**YOUR TASK:**
Would you repeat each line below exactly, without the pictures?

***** GIVEN INFORMATION

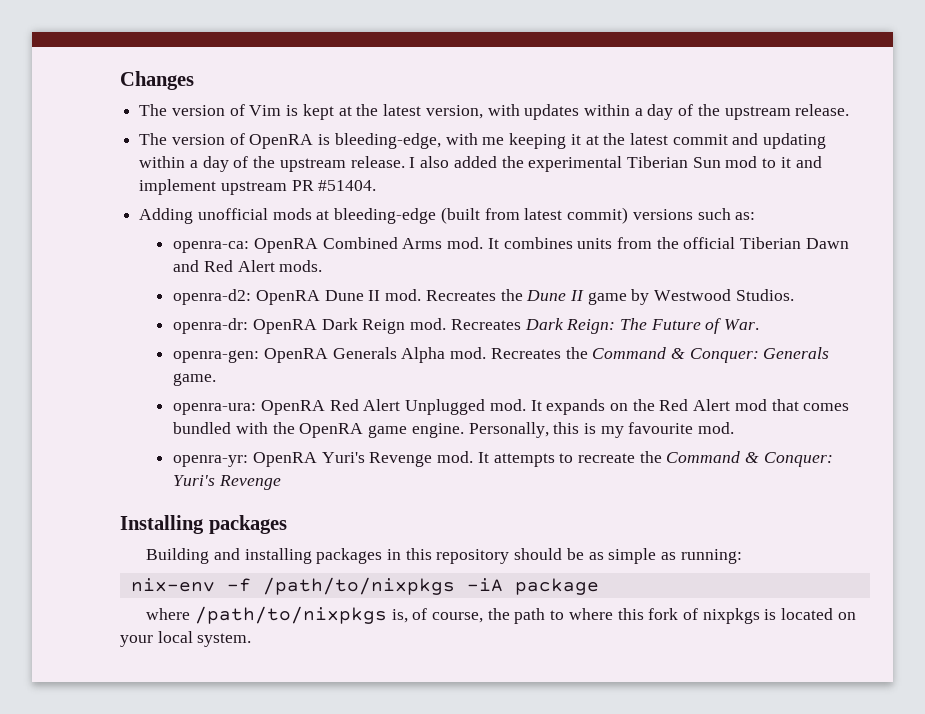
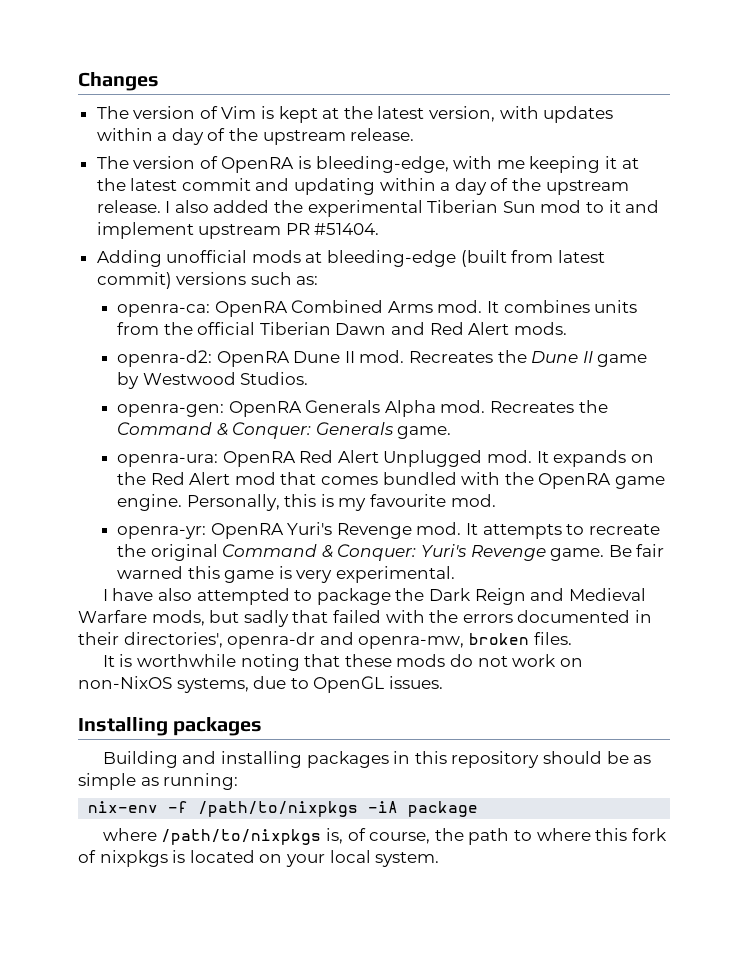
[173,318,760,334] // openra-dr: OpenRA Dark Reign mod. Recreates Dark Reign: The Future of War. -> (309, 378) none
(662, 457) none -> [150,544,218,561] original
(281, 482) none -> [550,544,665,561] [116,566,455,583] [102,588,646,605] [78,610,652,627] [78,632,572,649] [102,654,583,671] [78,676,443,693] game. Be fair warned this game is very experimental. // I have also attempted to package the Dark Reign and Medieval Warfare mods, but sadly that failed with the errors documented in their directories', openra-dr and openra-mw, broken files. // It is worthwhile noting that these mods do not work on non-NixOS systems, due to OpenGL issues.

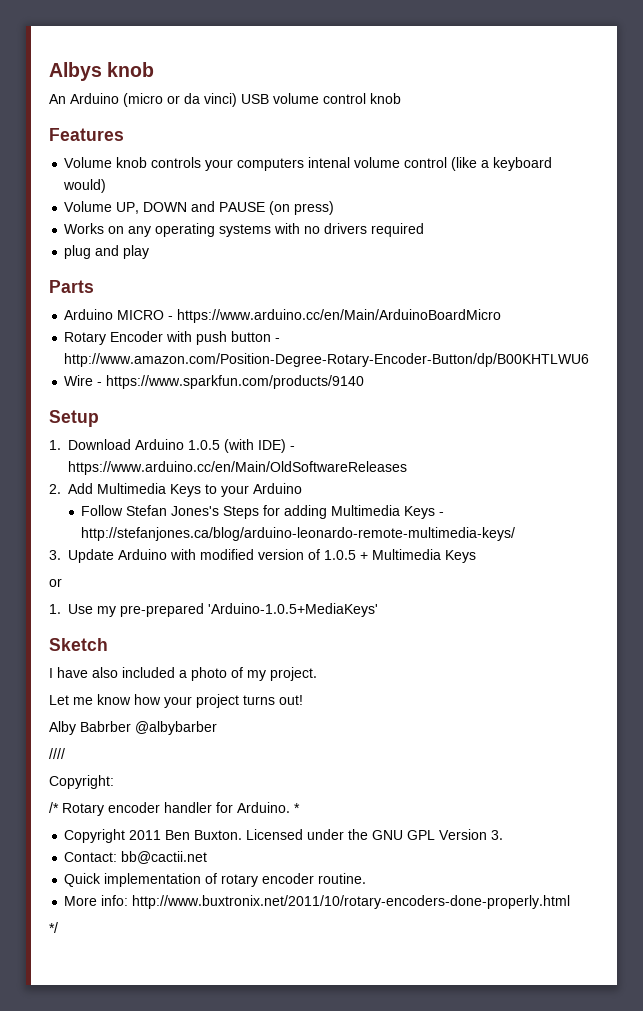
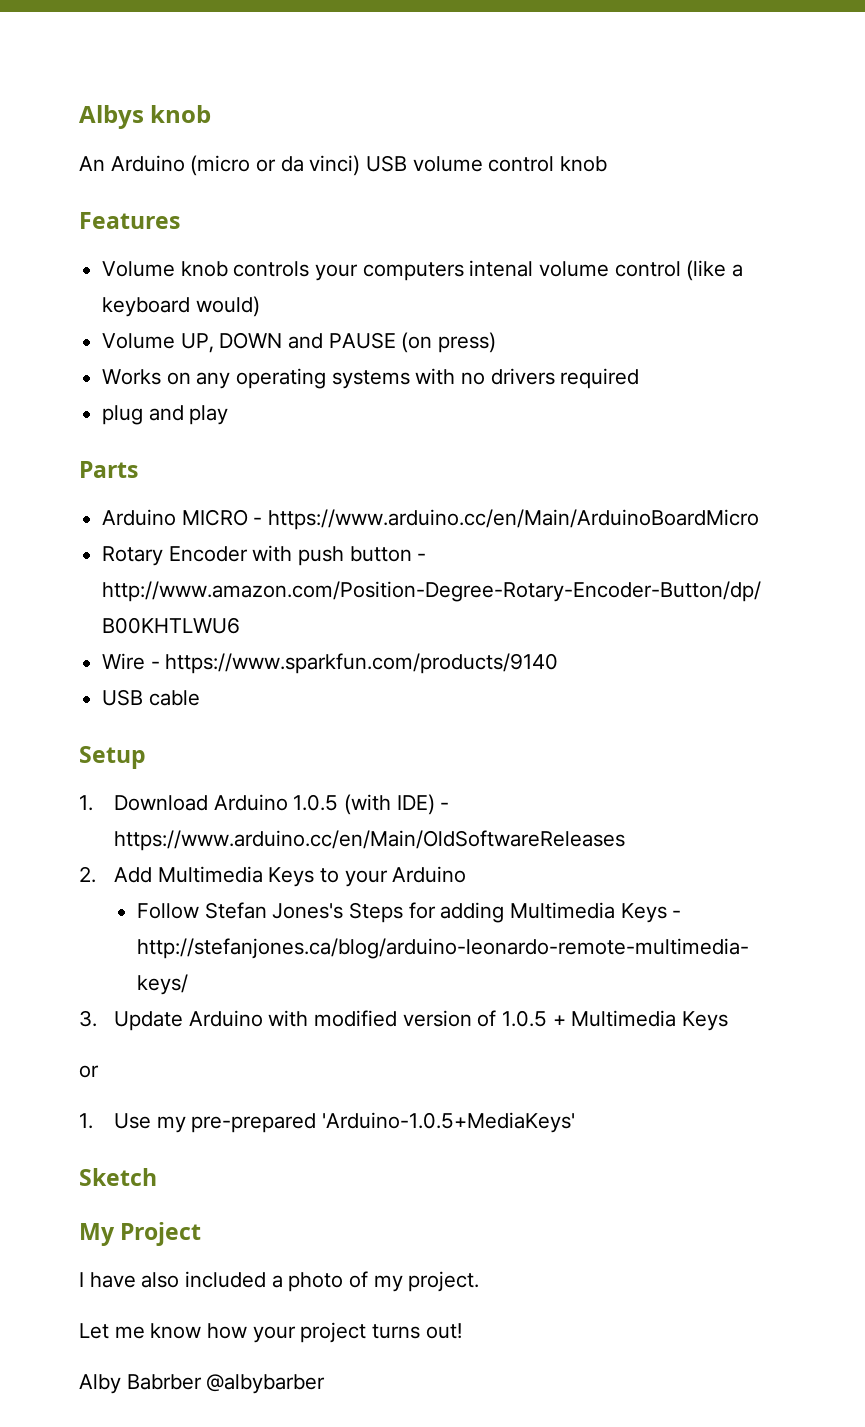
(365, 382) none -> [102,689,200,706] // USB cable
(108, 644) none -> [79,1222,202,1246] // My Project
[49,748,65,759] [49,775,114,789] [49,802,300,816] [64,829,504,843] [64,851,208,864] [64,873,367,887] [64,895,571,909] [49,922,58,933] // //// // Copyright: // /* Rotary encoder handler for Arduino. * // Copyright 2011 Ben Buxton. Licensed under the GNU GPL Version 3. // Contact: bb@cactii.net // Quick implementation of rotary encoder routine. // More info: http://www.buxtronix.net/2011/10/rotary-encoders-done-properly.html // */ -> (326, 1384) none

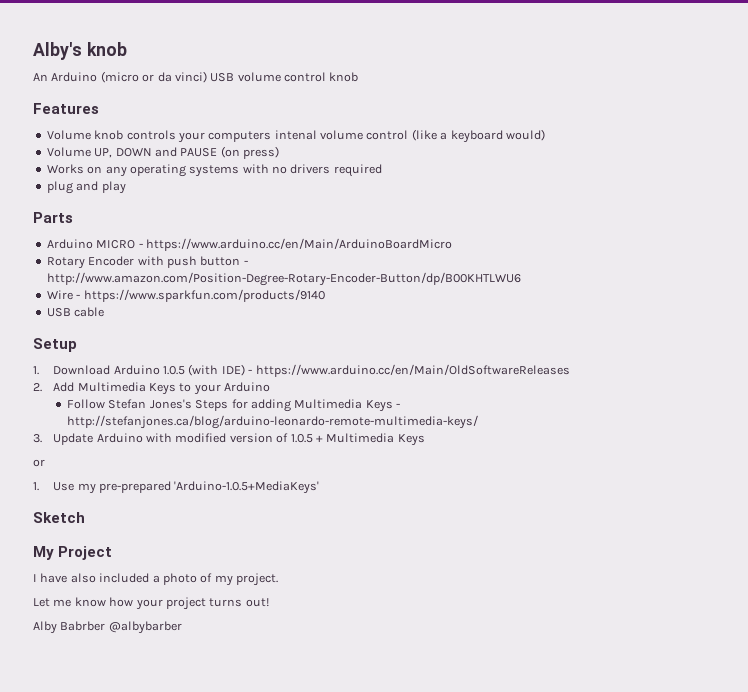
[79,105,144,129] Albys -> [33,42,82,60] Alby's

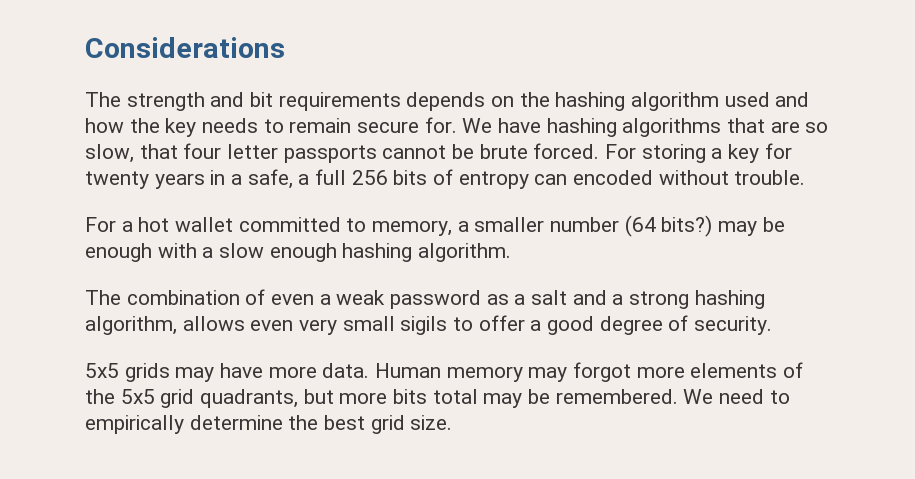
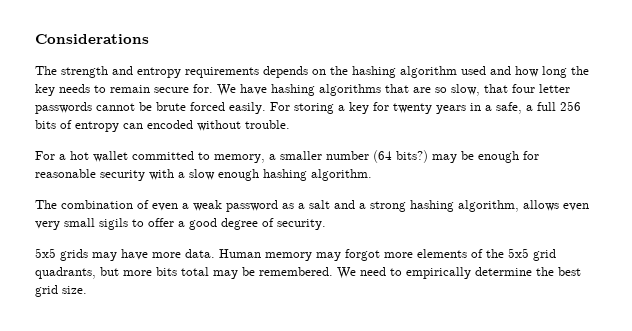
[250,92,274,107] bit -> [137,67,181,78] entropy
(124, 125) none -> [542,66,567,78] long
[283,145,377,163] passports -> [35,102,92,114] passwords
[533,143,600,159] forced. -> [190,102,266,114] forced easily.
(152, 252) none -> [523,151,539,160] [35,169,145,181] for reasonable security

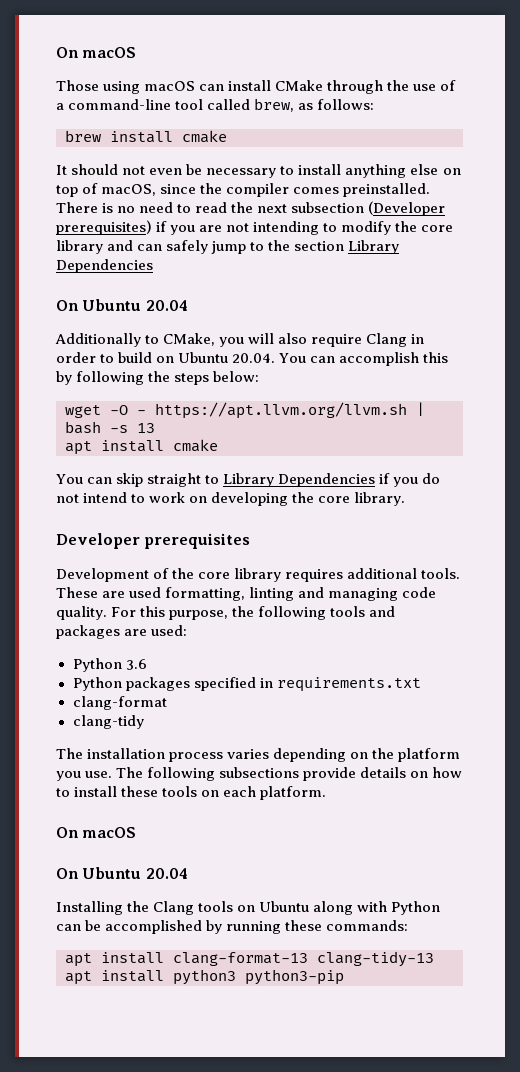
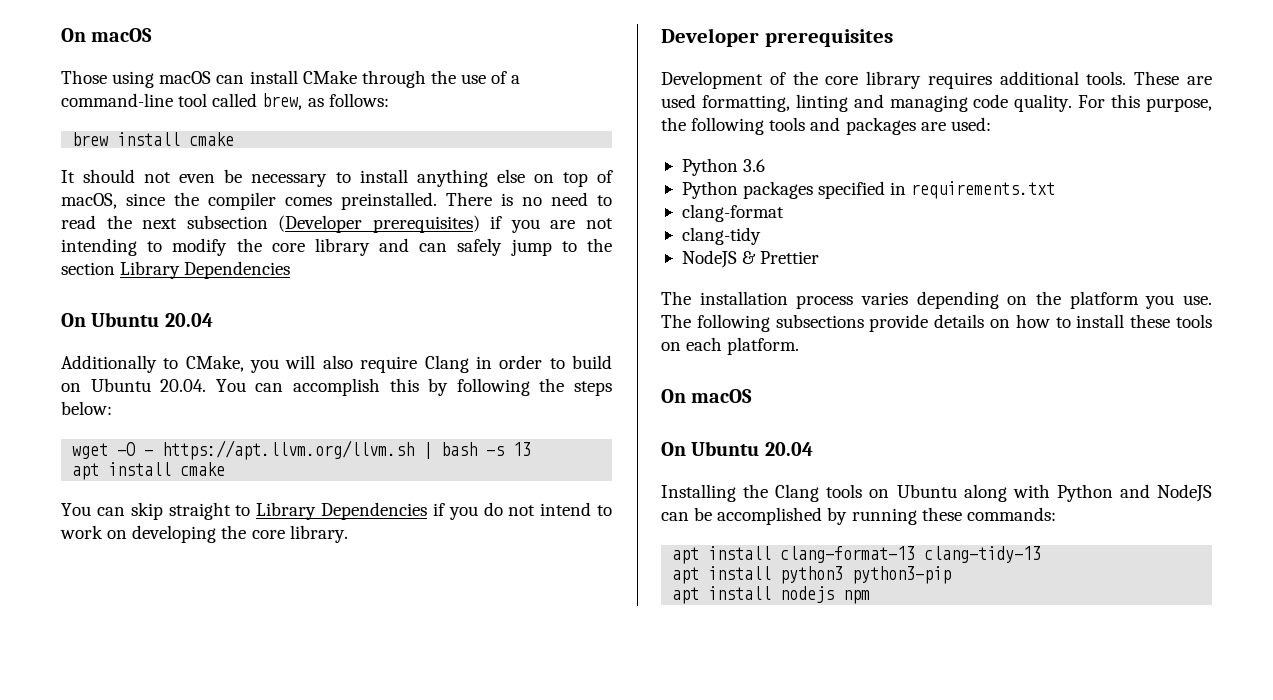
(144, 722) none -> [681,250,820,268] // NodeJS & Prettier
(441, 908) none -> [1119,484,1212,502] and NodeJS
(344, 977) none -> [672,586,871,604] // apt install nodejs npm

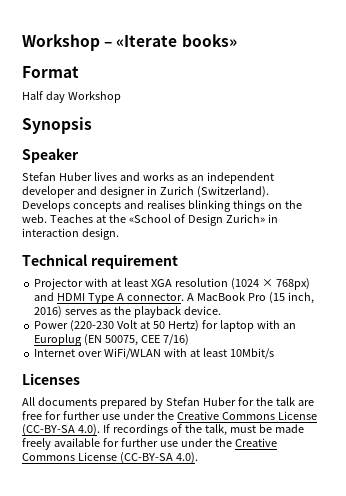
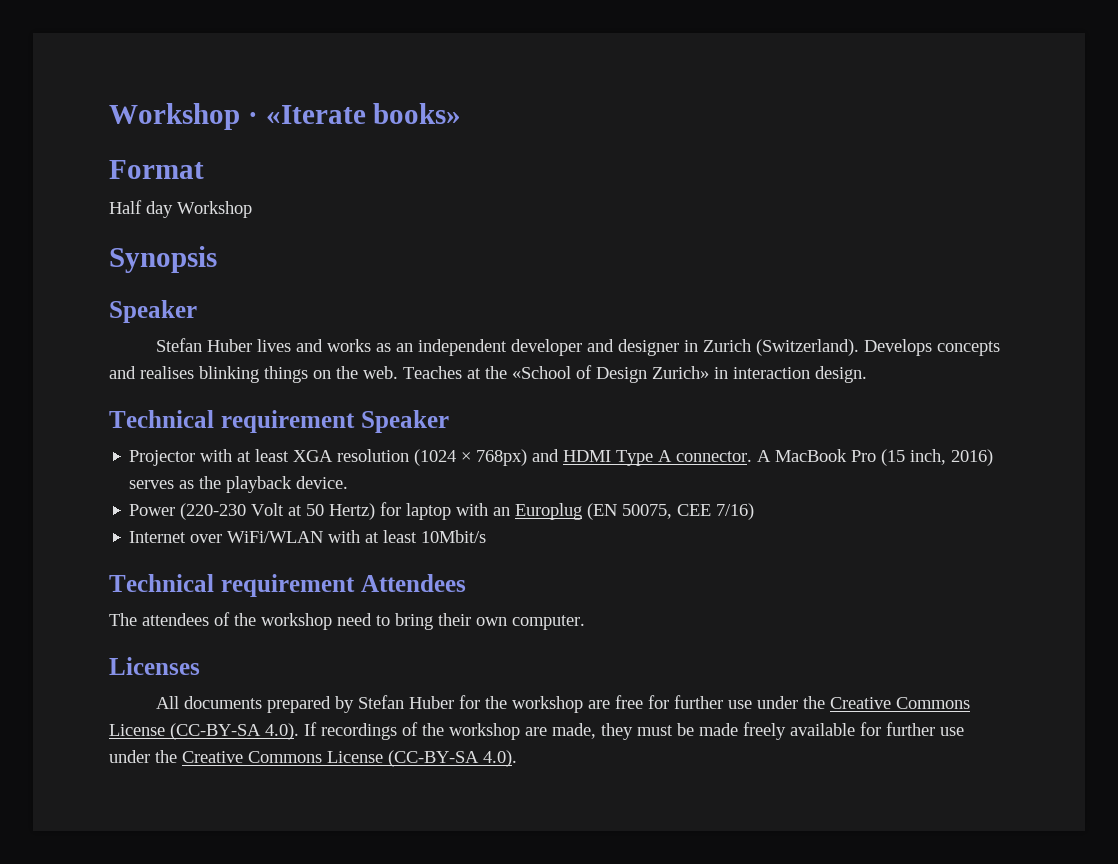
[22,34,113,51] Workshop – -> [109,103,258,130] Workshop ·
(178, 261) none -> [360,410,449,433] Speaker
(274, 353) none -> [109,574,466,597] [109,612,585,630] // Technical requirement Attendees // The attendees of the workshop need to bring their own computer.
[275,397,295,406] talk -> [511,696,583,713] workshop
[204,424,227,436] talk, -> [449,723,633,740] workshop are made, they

**********

**RESULT OF THE EXERCISE:**
[173,318,760,334] // openra-dr: OpenRA Dark Reign mod. Recreates Dark Reign: The Future of War. -> (309, 378) none
(662, 457) none -> [150,544,218,561] original
(281, 482) none -> [550,544,665,561] [116,566,455,583] [102,588,646,605] [78,610,652,627] [78,632,572,649] [102,654,583,671] [78,676,443,693] game. Be fair warned this game is very experimental. // I have also attempted to package the Dark Reign and Medieval Warfare mods, but sadly that failed with the errors documented in their directories', openra-dr and openra-mw, broken files. // It is worthwhile noting that these mods do not work on non-NixOS systems, due to OpenGL issues.

(365, 382) none -> [102,689,200,706] // USB cable
(108, 644) none -> [79,1222,202,1246] // My Project
[49,748,65,759] [49,775,114,789] [49,802,300,816] [64,829,504,843] [64,851,208,864] [64,873,367,887] [64,895,571,909] [49,922,58,933] // //// // Copyright: // /* Rotary encoder handler for Arduino. * // Copyright 2011 Ben Buxton. Licensed under the GNU GPL Version 3. // Contact: bb@cactii.net // Quick implementation of rotary encoder routine. // More info: http://www.buxtronix.net/2011/10/rotary-encoders-done-properly.html // */ -> (326, 1384) none

[79,105,144,129] Albys -> [33,42,82,60] Alby's

[250,92,274,107] bit -> [137,67,181,78] entropy
(124, 125) none -> [542,66,567,78] long
[283,145,377,163] passports -> [35,102,92,114] passwords
[533,143,600,159] forced. -> [190,102,266,114] forced easily.
(152, 252) none -> [523,151,539,160] [35,169,145,181] for reasonable security

(144, 722) none -> [681,250,820,268] // NodeJS & Prettier
(441, 908) none -> [1119,484,1212,502] and NodeJS
(344, 977) none -> [672,586,871,604] // apt install nodejs npm

[22,34,113,51] Workshop – -> [109,103,258,130] Workshop ·
(178, 261) none -> [360,410,449,433] Speaker
(274, 353) none -> [109,574,466,597] [109,612,585,630] // Technical requirement Attendees // The attendees of the workshop need to bring their own computer.
[275,397,295,406] talk -> [511,696,583,713] workshop
[204,424,227,436] talk, -> [449,723,633,740] workshop are made, they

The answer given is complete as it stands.